**EXERCISE DIRECTIONS:** Below are some records. Reproduce them exactly from their first line through the line with "[45,356,242,370] the y-element", inclusive.
INFORMATION Start Marker
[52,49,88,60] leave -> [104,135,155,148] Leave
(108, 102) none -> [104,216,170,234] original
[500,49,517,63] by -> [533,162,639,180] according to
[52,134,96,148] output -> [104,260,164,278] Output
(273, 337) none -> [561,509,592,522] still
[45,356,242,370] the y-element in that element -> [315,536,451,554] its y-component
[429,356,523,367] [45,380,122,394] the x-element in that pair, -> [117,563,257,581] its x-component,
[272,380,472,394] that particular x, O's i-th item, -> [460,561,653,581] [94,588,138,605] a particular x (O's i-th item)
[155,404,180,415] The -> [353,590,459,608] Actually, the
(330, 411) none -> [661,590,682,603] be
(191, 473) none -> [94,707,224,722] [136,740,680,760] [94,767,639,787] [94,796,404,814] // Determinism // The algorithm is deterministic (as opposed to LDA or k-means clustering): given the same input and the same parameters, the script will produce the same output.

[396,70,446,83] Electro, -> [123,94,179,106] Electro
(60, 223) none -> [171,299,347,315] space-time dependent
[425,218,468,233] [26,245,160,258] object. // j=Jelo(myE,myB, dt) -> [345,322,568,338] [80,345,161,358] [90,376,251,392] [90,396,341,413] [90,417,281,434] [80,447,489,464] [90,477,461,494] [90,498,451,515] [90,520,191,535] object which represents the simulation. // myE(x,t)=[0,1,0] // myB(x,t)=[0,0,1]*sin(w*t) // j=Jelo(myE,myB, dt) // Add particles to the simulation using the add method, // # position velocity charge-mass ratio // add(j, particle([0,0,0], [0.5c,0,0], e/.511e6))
INFORMATION End Marker
**COMPLETED EXERCISE:**
[52,49,88,60] leave -> [104,135,155,148] Leave
(108, 102) none -> [104,216,170,234] original
[500,49,517,63] by -> [533,162,639,180] according to
[52,134,96,148] output -> [104,260,164,278] Output
(273, 337) none -> [561,509,592,522] still
[45,356,242,370] the y-element in that element -> [315,536,451,554] its y-component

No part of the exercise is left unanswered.